◆ What you will do ◆
Whenever a line in this data holds the word "Auswahl", report that line in full.

══ Data extracts

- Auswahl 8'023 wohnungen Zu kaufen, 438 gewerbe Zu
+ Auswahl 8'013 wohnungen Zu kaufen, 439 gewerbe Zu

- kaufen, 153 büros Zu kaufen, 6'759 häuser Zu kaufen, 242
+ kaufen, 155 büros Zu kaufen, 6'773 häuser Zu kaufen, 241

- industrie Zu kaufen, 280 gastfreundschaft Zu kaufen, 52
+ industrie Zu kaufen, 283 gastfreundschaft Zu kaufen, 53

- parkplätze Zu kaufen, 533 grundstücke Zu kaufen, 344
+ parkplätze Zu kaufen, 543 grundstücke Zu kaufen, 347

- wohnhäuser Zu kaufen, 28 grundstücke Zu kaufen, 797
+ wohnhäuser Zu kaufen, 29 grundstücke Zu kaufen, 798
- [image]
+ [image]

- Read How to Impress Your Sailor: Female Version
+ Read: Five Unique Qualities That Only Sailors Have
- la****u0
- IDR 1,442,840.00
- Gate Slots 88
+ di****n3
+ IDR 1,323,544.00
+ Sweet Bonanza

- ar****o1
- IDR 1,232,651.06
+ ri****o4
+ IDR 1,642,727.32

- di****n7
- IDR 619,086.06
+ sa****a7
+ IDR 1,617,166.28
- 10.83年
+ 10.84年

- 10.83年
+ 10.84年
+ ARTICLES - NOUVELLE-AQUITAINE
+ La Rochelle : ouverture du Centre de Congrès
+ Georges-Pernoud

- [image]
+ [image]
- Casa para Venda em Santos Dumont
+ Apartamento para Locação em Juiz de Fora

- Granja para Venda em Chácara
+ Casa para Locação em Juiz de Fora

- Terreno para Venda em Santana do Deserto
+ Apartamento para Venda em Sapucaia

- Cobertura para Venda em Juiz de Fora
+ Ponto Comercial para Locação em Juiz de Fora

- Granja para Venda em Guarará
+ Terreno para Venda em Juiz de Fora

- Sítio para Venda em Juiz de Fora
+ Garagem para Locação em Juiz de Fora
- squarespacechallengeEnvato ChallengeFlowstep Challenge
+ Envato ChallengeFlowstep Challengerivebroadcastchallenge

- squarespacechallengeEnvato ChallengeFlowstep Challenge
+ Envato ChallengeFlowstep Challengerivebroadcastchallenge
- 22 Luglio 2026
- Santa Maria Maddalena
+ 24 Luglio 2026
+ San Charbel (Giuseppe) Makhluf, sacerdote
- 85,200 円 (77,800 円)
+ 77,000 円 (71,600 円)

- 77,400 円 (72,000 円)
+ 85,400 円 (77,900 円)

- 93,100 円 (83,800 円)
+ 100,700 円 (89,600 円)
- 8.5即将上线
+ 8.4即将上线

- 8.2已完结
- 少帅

════

◆ Expected output ◆
- Auswahl 8'023 wohnungen Zu kaufen, 438 gewerbe Zu
+ Auswahl 8'013 wohnungen Zu kaufen, 439 gewerbe Zu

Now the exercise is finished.